* _What to produce_
What you return must be every line below that includes the word "according".

* _Provided entries_
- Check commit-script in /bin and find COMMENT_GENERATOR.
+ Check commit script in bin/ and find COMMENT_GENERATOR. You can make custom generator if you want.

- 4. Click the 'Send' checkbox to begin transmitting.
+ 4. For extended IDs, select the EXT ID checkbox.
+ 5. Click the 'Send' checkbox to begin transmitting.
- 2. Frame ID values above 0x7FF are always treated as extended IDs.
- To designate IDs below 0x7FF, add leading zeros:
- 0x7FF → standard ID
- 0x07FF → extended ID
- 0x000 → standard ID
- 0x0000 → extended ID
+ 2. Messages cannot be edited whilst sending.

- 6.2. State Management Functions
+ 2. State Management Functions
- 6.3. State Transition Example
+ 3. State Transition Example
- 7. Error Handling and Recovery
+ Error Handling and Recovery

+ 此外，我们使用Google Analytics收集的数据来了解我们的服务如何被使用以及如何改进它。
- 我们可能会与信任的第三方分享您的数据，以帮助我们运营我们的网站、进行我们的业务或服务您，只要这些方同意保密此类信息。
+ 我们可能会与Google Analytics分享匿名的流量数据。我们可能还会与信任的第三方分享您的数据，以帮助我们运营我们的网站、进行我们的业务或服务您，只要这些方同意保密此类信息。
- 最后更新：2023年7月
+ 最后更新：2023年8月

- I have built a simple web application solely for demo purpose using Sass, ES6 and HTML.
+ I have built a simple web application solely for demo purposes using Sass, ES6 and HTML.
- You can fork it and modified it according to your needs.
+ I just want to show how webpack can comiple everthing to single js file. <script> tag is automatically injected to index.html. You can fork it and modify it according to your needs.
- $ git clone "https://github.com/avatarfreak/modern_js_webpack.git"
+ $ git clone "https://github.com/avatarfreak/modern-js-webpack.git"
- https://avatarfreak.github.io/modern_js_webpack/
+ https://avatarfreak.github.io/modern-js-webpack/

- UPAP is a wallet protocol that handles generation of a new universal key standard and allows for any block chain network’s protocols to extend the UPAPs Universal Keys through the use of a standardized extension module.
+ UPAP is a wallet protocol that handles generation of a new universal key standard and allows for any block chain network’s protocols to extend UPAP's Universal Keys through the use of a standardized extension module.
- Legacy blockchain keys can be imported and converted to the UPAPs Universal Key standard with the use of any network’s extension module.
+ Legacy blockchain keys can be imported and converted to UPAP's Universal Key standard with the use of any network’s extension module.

* _Task response_
- You can fork it and modified it according to your needs.
+ I just want to show how webpack can comiple everthing to single js file. <script> tag is automatically injected to index.html. You can fork it and modify it according to your needs.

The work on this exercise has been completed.